Stored data entries
....................
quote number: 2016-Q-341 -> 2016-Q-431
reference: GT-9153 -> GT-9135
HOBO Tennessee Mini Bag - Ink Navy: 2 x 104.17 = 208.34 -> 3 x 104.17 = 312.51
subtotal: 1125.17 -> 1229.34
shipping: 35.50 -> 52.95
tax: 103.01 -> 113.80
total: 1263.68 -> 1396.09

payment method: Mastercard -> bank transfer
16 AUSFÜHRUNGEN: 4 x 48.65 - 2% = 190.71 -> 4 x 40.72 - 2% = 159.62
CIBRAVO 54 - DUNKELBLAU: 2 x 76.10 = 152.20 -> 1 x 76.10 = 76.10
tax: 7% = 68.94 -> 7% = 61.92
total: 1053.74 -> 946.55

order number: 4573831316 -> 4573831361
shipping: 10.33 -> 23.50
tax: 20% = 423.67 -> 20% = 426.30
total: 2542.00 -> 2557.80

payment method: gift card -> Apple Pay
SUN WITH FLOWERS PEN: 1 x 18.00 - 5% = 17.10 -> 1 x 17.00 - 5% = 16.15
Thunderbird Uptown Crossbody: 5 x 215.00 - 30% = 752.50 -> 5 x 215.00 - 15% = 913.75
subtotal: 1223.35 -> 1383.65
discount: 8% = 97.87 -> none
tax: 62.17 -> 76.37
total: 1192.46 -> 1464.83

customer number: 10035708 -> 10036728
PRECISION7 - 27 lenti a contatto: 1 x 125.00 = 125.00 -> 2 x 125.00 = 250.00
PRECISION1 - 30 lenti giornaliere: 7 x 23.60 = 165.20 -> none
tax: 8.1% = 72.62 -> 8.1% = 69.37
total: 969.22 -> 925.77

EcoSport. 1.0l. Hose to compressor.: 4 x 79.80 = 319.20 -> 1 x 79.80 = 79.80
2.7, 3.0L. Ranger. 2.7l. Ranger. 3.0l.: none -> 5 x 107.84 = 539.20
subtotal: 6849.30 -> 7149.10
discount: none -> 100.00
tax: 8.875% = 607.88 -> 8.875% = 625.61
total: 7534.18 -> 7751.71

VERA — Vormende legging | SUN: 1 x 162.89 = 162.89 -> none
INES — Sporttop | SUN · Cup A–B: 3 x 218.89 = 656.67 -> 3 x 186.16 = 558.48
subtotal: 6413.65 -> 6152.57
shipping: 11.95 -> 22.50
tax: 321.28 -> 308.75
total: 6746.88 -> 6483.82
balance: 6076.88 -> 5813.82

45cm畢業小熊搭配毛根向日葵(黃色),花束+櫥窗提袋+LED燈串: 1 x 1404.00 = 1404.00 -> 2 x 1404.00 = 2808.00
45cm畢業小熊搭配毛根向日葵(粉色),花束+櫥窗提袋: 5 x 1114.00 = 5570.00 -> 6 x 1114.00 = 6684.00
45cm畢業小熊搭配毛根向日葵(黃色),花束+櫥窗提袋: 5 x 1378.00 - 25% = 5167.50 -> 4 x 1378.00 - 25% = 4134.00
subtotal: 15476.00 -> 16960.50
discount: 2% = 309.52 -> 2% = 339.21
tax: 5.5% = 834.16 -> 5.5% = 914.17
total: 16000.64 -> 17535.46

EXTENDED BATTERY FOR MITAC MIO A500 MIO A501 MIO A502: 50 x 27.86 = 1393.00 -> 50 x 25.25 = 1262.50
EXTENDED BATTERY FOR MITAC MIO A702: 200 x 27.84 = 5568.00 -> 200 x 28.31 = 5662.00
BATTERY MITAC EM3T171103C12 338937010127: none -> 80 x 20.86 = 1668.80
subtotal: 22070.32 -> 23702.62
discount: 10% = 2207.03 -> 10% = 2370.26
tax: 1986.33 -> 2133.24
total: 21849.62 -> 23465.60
....................
▶ _Task description_: Copy the lines of the entries above that mention "lenti".

▶ _Final answer_:
PRECISION7 - 27 lenti a contatto: 1 x 125.00 = 125.00 -> 2 x 125.00 = 250.00
PRECISION1 - 30 lenti giornaliere: 7 x 23.60 = 165.20 -> none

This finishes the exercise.